Organisation de colloques, envois de courriels, manifestation devant la municipalité… Mme Bouasker a bien tenté, avec d’autres acteurs locaux, d’alerter les pouvoirs publics sur l’état de la plage de Hammamet mais les solutions proposées sont, selon elle, inadéquates et insuffisantes. « L’année dernière, les services municipaux sont venus ajouter du sable à certains endroits de la plage, mais deux semaines plus tard il n’en restait plus rien », soupire la présidente de la Fédération régionale de l’hôtellerie.
« Les solutions sont coûteuses », défend Mehdi Belhaj, directeur de l’APAL. Le rechargement en sable d’un kilomètre de plage coûte près de 3 millions de dinars (près de 900 000 euros) et le phénomène est loin d’être circonscrit au seul golfe de Hammamet : 340 des 600 kilomètres de plage sablonneuse que compte la Tunisie sont soumis à une forte érosion. Pour l’heure, seulement 8 % de ces plages ont pu être protégées.
Le secteur touristique obligé de s’adapter
De leurs côtés, les établissements hôteliers sont de plus en plus nombreux à mettre en place des solutions à leur échelle. Au Sindbad, « nous avons fait installer des économiseurs partout où il y a un robinet. Nous filtrons l’eau des piscines ce qui évite d’avoir à les vider et à les remplir à nouveau d’une année à l’autre. Nous récupérons les eaux de pluie », énumère M. Akrout, précisant que son hôtel sensibilise son personnel à ces questions.
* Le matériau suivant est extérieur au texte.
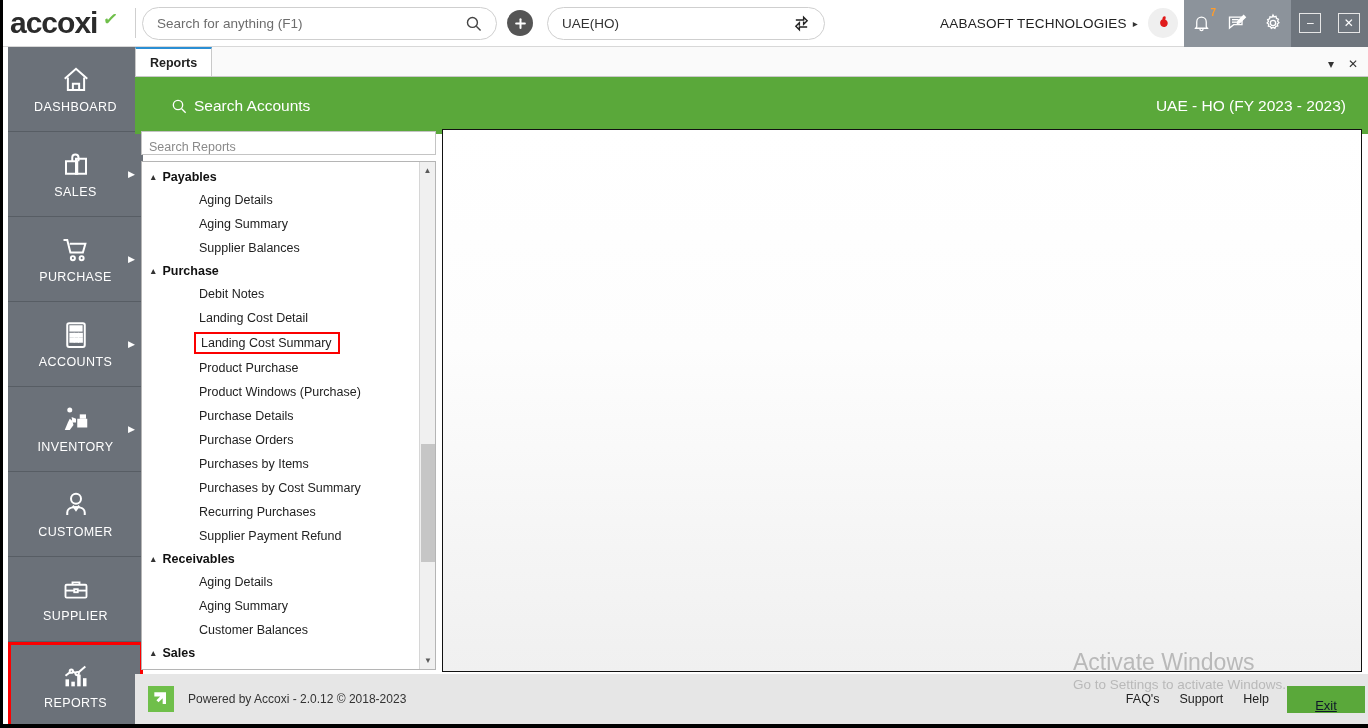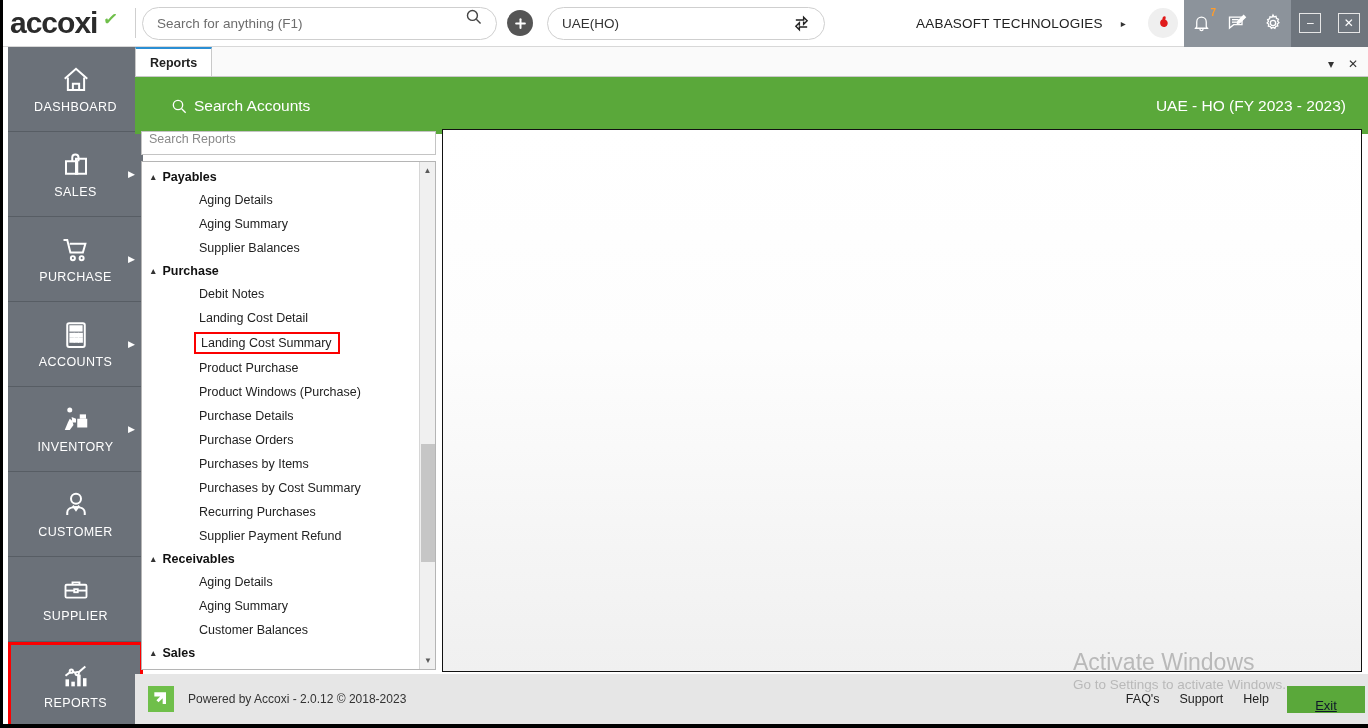"Search for anything (F1)" .searchbox { align-items: none -> center }
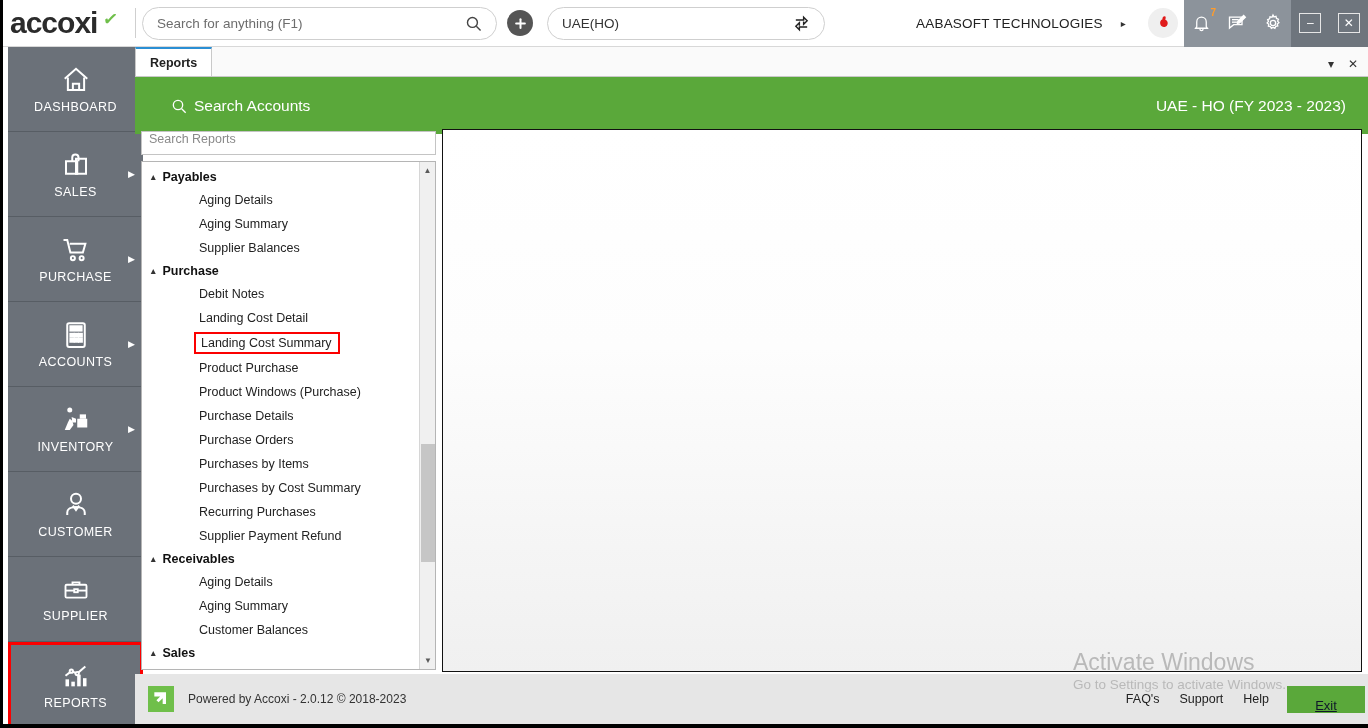"AABASOFT TECHNOLOGIES" .company { gap: 18px -> 6px }
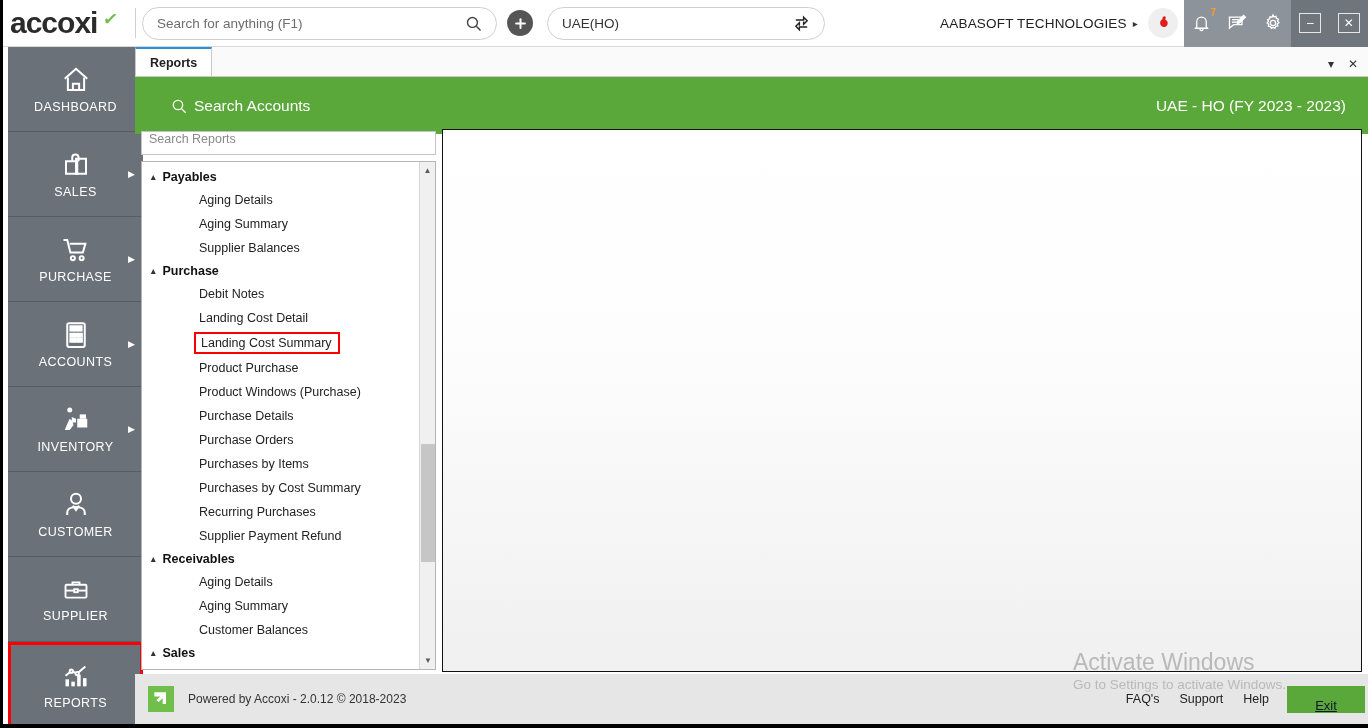"Search Reports" .reps-search { align-items: flex-start -> flex-end }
Au Menara, l’eau est désormais chauffée par des moyens solaires. Mme Bouasker a pu mettre en place ce système avec le soutien de l’Agence nationale de maîtrise de l’énergie. « Tous les établissements n’ont malheureusement pas les moyens de faire ces investissements d’autant que beaucoup se remettent à peine du Covid et qu’ils n’ont pas accès facilement à des crédits », regrette cependant l’hôtelière. En 2023, l’affluence touristique en Tunisie a pour la première fois dépassé les niveaux antérieurs à la pandémie de Covid-19 mais pour maintenir une telle vitalité, le secteur se voit obligé de continuer à s’adapter.